There are some options, or at least things to consider.

  • First under the AAA’s Consumer Arbitration Rules (applicable to smaller claims), consumers have the right to decline arbitration and litigate in small claims court, where available. Florida has such courts, their county courts, with jurisdiction up to $50,000.00.  Florida Small Claims Rules apply where the value of the case is no more than $8,000.00.
  • Here is a suggestion that applies universally: read before you sign.  Arbitration clauses are typically toward the end of contracts and appear in small print.  Where you spot a contract containing a forced arbitration provision, request an opt-out. Some businesses will honor the request (all should) versus losing the business.

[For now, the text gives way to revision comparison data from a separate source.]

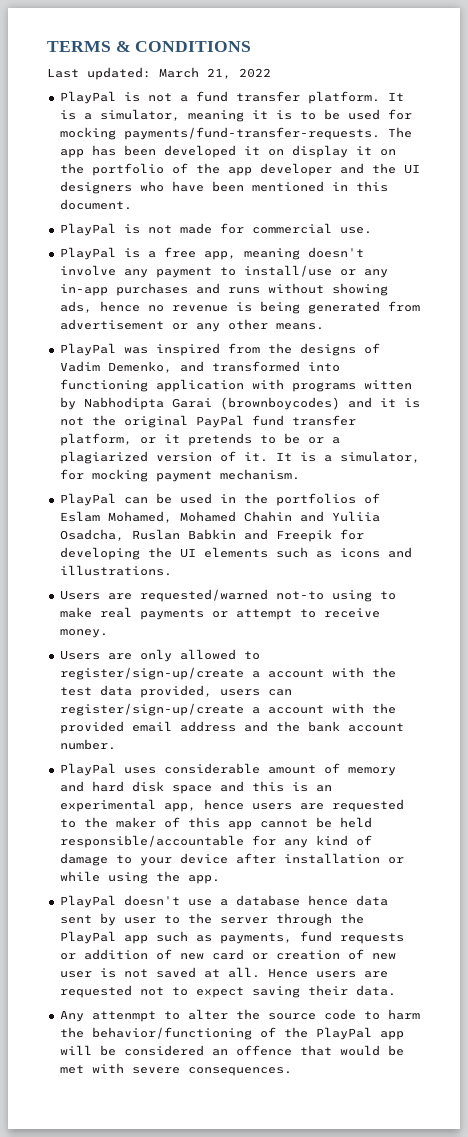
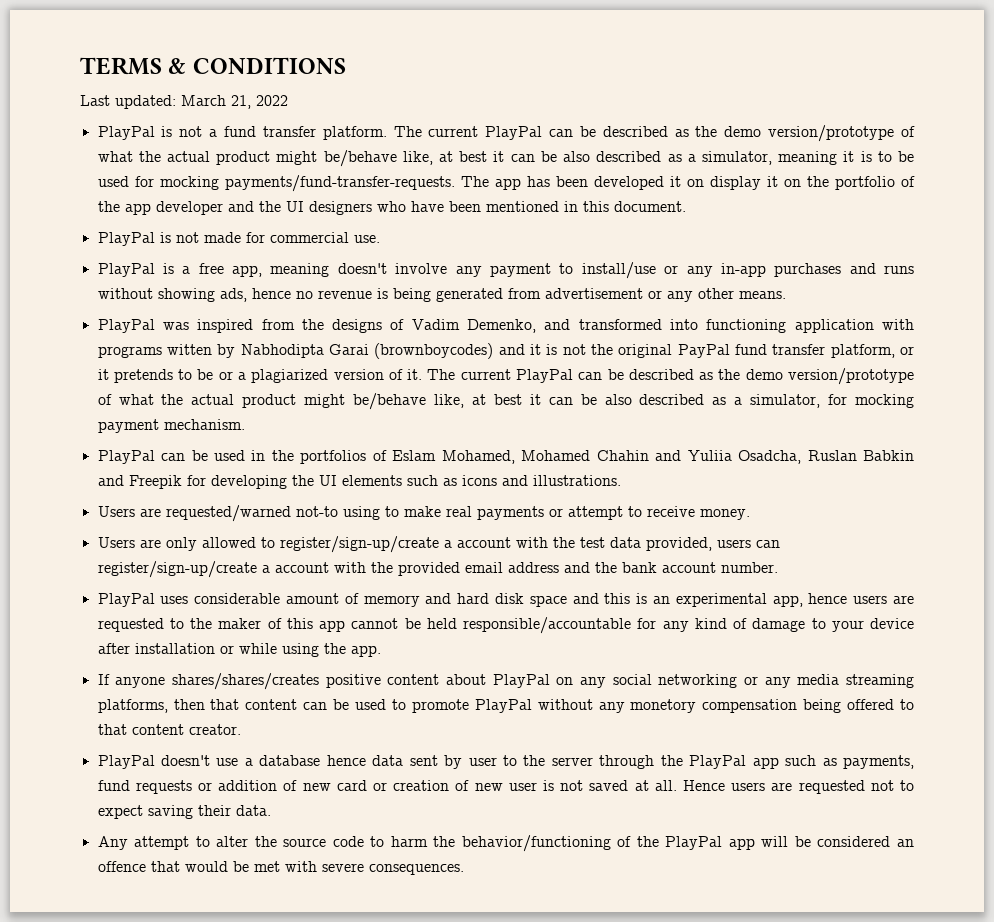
- It is a simulator, meaning it is to be used for mocking payments/fund-transfer-requests.
+ The current PlayPal can be described as the demo version/prototype of what the actual product might be/behave like, at best it can be also described as a simulator, meaning it is to be used for mocking payments/fund-transfer-requests.
- It is a simulator, for mocking payment mechanism.
+ The current PlayPal can be described as the demo version/prototype of what the actual product might be/behave like, at best it can be also described as a simulator, for mocking payment mechanism.
+ If anyone shares/shares/creates positive content about PlayPal on any social networking or any media streaming platforms, then that content can be used to promote PlayPal without any monetory compensation being offered to that content creator.
- Any attenmpt to alter the source code to harm the behavior/functioning of the PlayPal app will be considered an offence that would be met with severe consequences.
+ Any attempt to alter the source code to harm the behavior/functioning of the PlayPal app will be considered an offence that would be met with severe consequences.

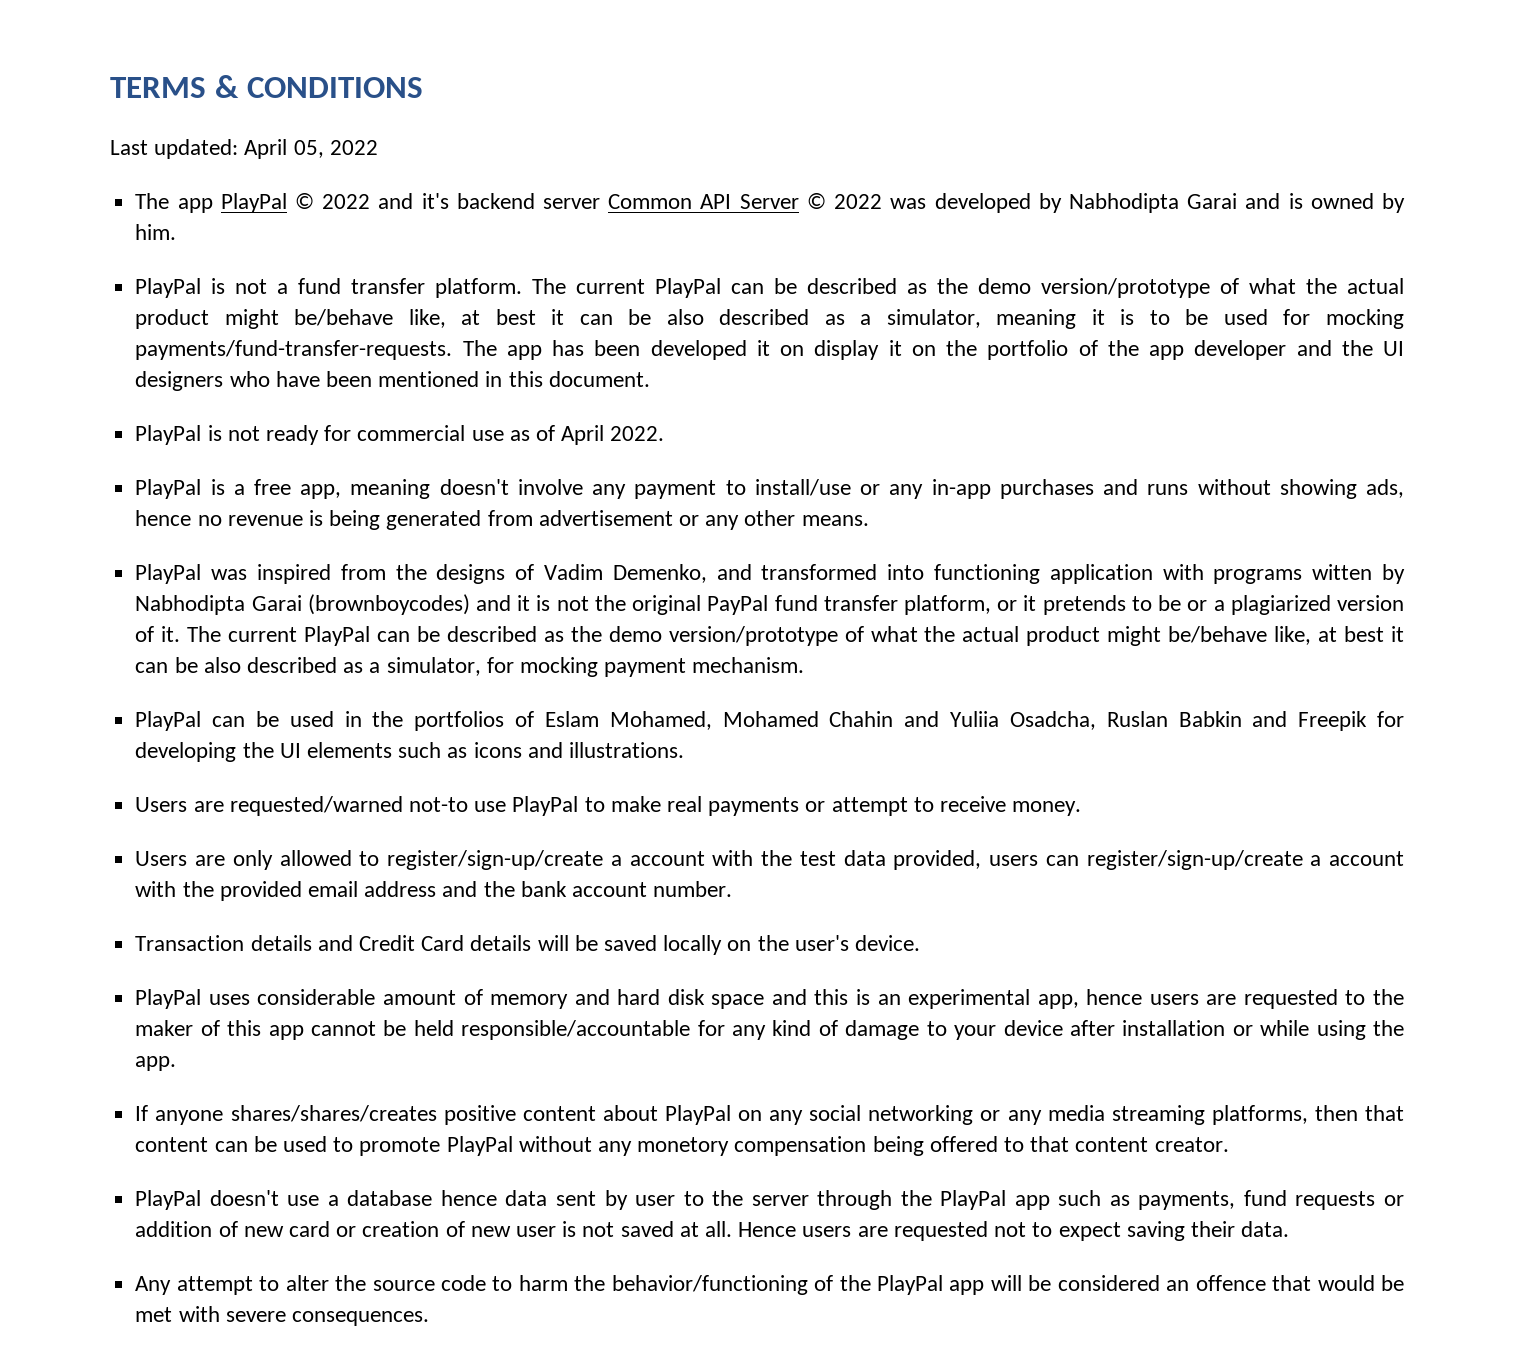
- Last updated: March 21, 2022
+ Last updated: April 05, 2022
+ The app PlayPal © 2022 and it's backend server Common API Server © 2022 was developed by Nabhodipta Garai and is owned by him.
- PlayPal is not made for commercial use.
+ PlayPal is not ready for commercial use as of April 2022.
- Users are requested/warned not-to using to make real payments or attempt to receive money.
+ Users are requested/warned not-to use PlayPal to make real payments or attempt to receive money.
+ Transaction details and Credit Card details will be saved locally on the user's device.

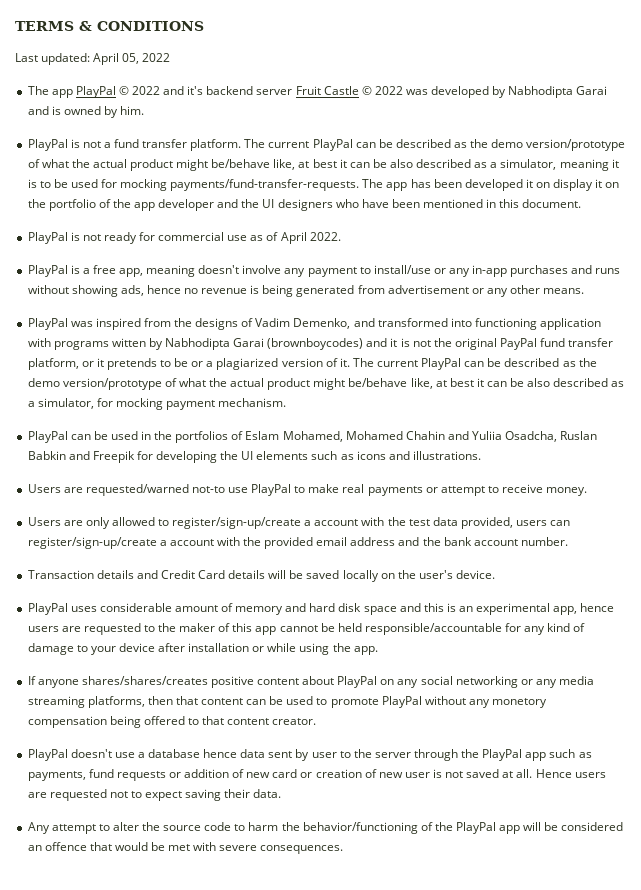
- The app PlayPal © 2022 and it's backend server Common API Server © 2022 was developed by Nabhodipta Garai and is owned by him.
+ The app PlayPal © 2022 and it's backend server Fruit Castle © 2022 was developed by Nabhodipta Garai and is owned by him.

  • Next, explore “mass arbitration,” which is sometimes available and can add leverage to a consumer’s position versus fighting it alone. Mass arbitrations are a recent phenomenon where thousands of plaintiffs — often consumers, employees, or independent contractors — bring demands alleging the same improper conduct against a company at the same time.  One law firm, Keller Lenkner LLC, has filed about 40,000 arbitration complaints against Intuit (TurboTax), more than 12,500 arbitration claims against Uber and over 6,000 arbitration claims against DoorDash.
  • Write your congressional delegation. The FAIR Act passed the House of Representatives last year, with at least one GOP supporter.  With more public support, Congress may be persuaded to tackle the issue again.
  • If all else fails, consider taking your business elsewhere. Not everyone forces customers to arbitrate disputes and, as this article hopefully demonstrates, there are reasons to avoid arbitration.

As for Vickie’s case, it was never arbitrated.  Although the lender prevailed in seeking arbitration, it never submitted the case to arbitration.  The case languished for years while Vickie paid the lender nothing until, finally, the lender settled reasonably: for pennies on the dollar.